TASK INSTRUCTIONS: Please retype the entries below word for word, passing over every picture.

[Start of Attachment]

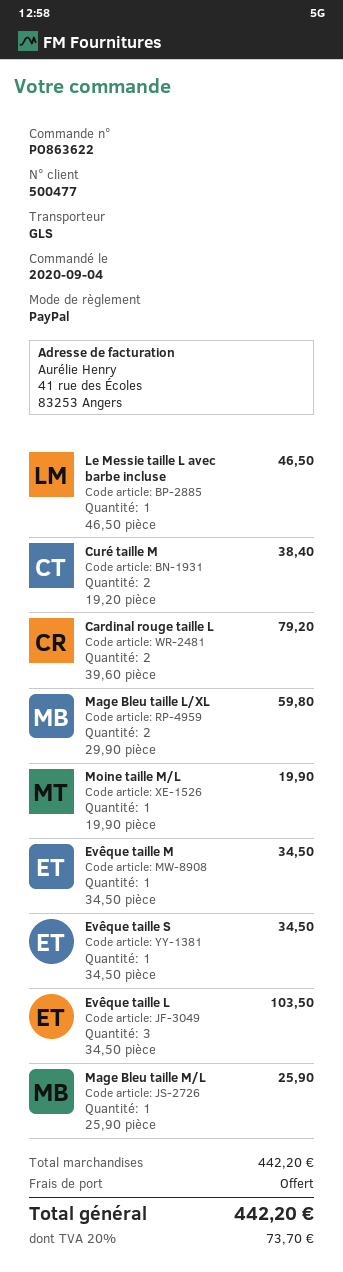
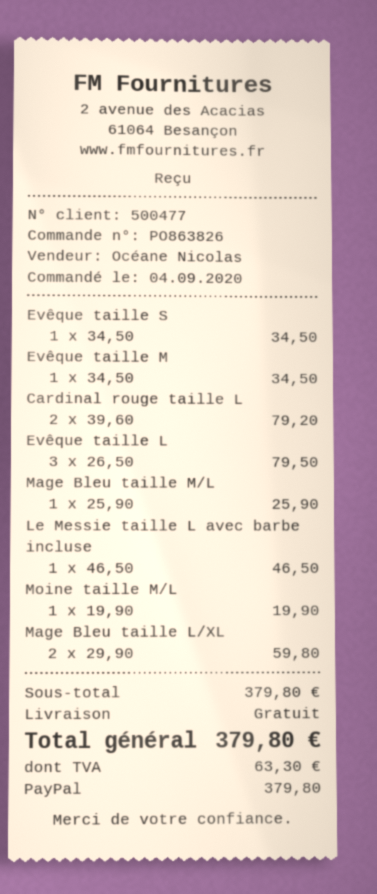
order number: PO863622 -> PO863826
Curé taille M: 2 x 19.20 = 38.40 -> none
Evêque taille L: 3 x 34.50 = 103.50 -> 3 x 26.50 = 79.50
subtotal: 442.20 -> 379.80
tax: 73.70 -> 63.30
total: 442.20 -> 379.80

[End of Attachment]

ANSWER SECTION:
order number: PO863622 -> PO863826
Curé taille M: 2 x 19.20 = 38.40 -> none
Evêque taille L: 3 x 34.50 = 103.50 -> 3 x 26.50 = 79.50
subtotal: 442.20 -> 379.80
tax: 73.70 -> 63.30
total: 442.20 -> 379.80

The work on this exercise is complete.